Til árs ok friðar has been argued to be originally a Christian phrase, including by Klaus Düwel, who suggested it comes from missionary language. Anders Hultgård, however, concludes that there are no prototypes for this formula in medieval Christian literature and that the ideas are consistent with ideas in Scandinavian religion. They further suggest that the medieval Church adopted it from the traditional religion as a form of syncretism during the Christianisation of Scandinavia. This position has gained support from other scholars. Elias Wessén has suggested it to have been related to the cult of Freyr, while Hultgård notes the similarity between ár and an Iranian cultic formula, found for example in the Younger Avestan Yasht 8, and suggests Indo-European origins to the expression.

Similarities have also been drawn with the Stentoften stone, which has an inscription typically interpreted as using jāra as an ideographic rune to mean "good year crops", in an equivalent way as ár. This may therefore suggest both that rulers performed blót to ensure a good harvest, and that this terminology was used in pre-Christian religious contexts.

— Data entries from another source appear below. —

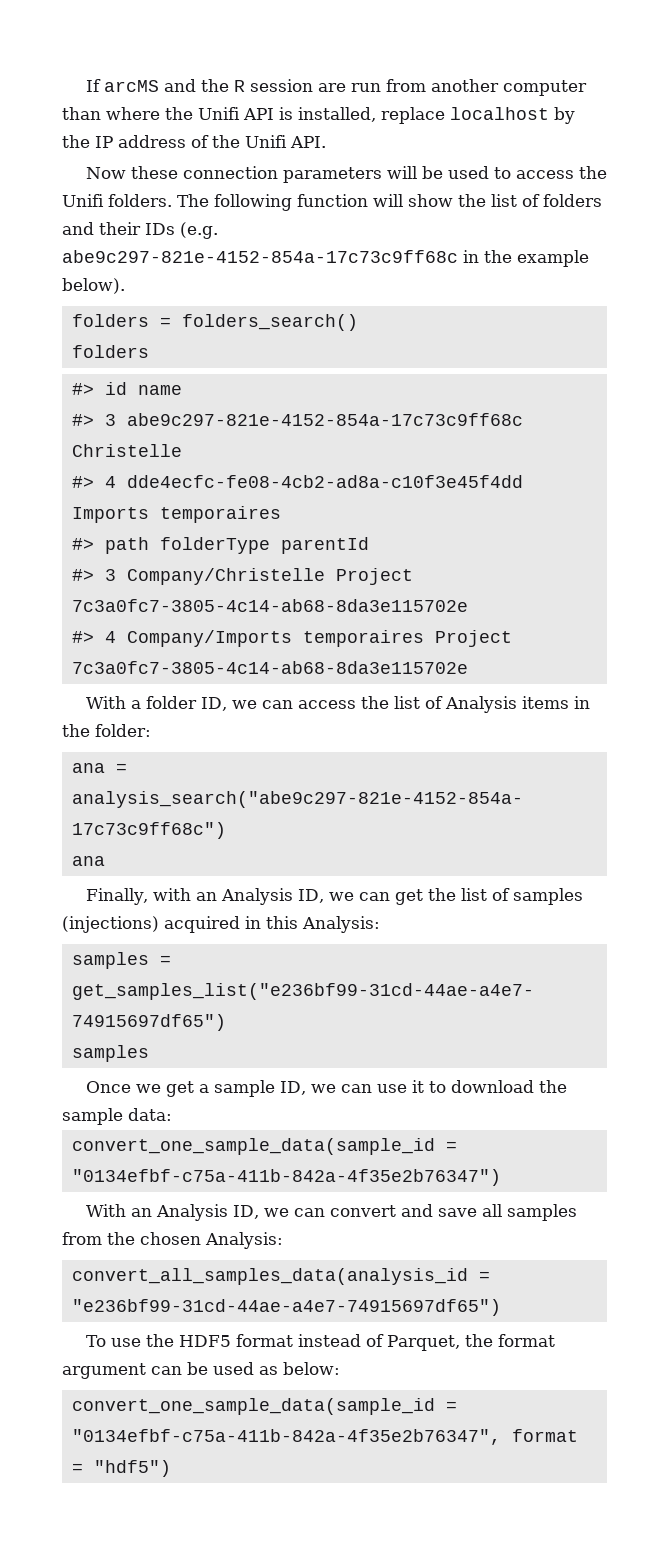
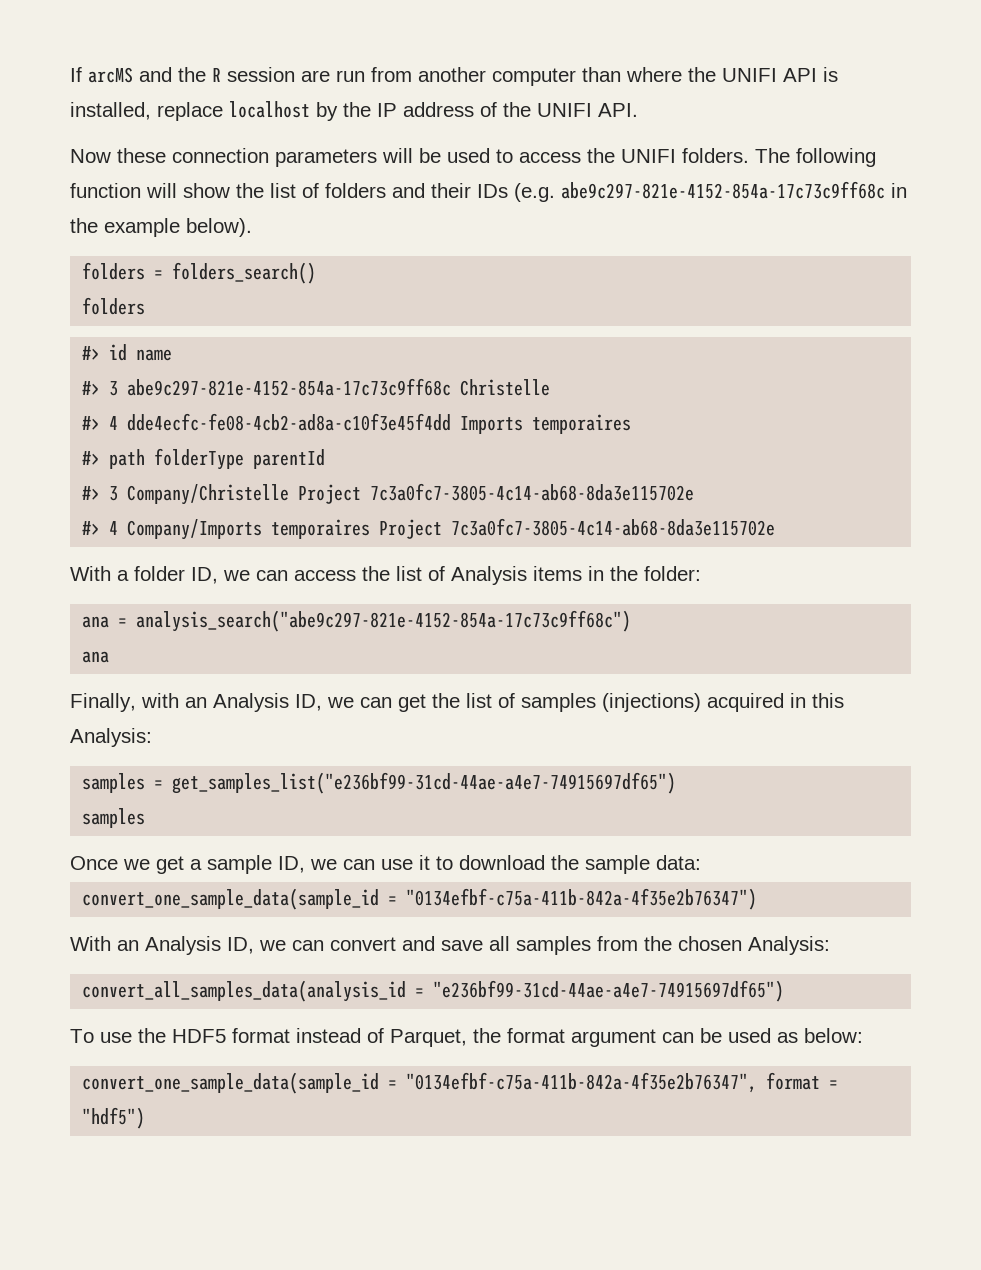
- If arcMS and the R session are run from another computer than where the Unifi API is installed, replace localhost by the IP address of the Unifi API.
+ If arcMS and the R session are run from another computer than where the UNIFI API is installed, replace localhost by the IP address of the UNIFI API.
- Now these connection parameters will be used to access the Unifi folders.
+ Now these connection parameters will be used to access the UNIFI folders.

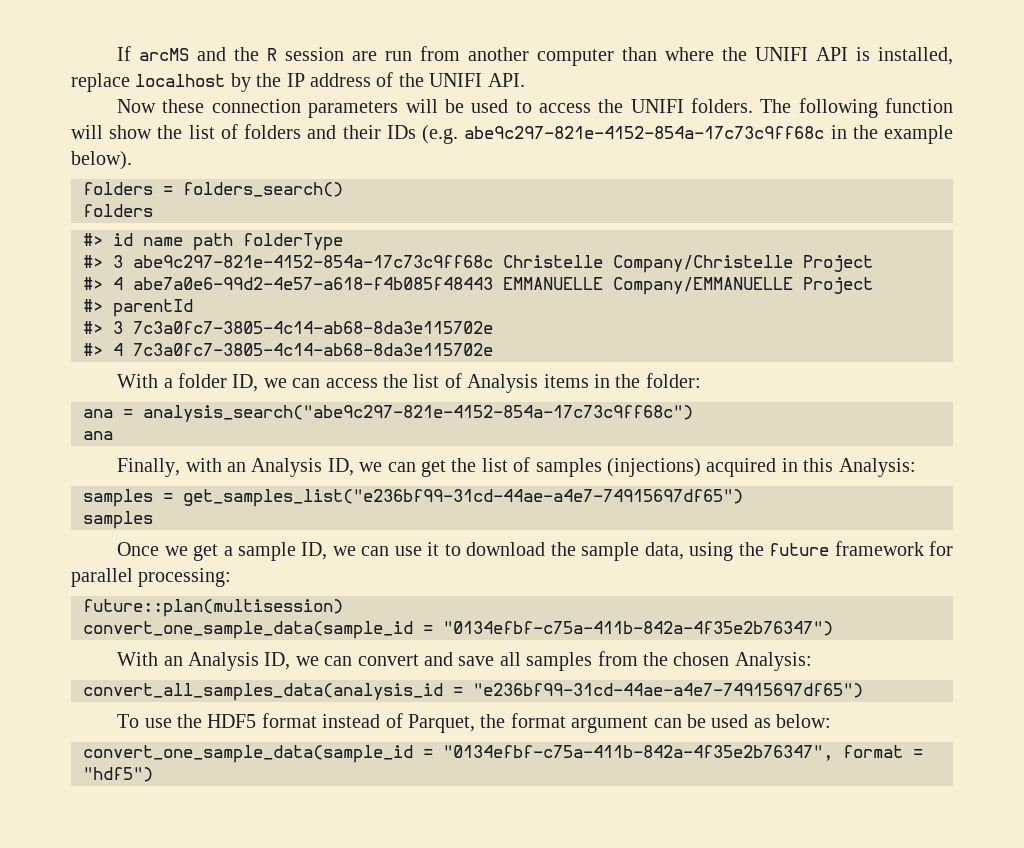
- #> id name
+ #> id name path folderType
- #> 3 abe9c297-821e-4152-854a-17c73c9ff68c Christelle
- #> 4 dde4ecfc-fe08-4cb2-ad8a-c10f3e45f4dd Imports temporaires
- #> path folderType parentId
+ #> 3 abe9c297-821e-4152-854a-17c73c9ff68c Christelle Company/Christelle Project
+ #> 4 abe7a0e6-99d2-4e57-a618-f4b085f48443 EMMANUELLE Company/EMMANUELLE Project
+ #> parentId
- #> 3 Company/Christelle Project 7c3a0fc7-3805-4c14-ab68-8da3e115702e
+ #> 3 7c3a0fc7-3805-4c14-ab68-8da3e115702e
- #> 4 Company/Imports temporaires Project 7c3a0fc7-3805-4c14-ab68-8da3e115702e
+ #> 4 7c3a0fc7-3805-4c14-ab68-8da3e115702e
- Once we get a sample ID, we can use it to download the sample data:
+ Once we get a sample ID, we can use it to download the sample data, using the future framework for parallel processing:
+ future::plan(multisession)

==In Old Nordic religion==
Hákonar saga góða in Heimskringla describes a blót in Trøndelag where toasts were to be drunk, first to Óðinn for victory and power to the king, then to Njǫrðr and Freyr til árs ok friðar ("for good harvest and peace"). In addition to the formula appearing in the context of ritual drinking, it is also used later in the text, where King Hákon is expected by the farmers of Trøndelag at the Frostaþing to blót til árs ... ok friðar, as his father, Harald Fairhair had done.

The event is also described in Ágrip and Fagrskinna. In the latter, the farmers, this same event is told, with them saying that if he does not perform the blót and so on ratify the ancient laws til árs ok friðar, he will be thrown out of the land. The king was unwilling as he was Christian, but agreed to blót nonetheless.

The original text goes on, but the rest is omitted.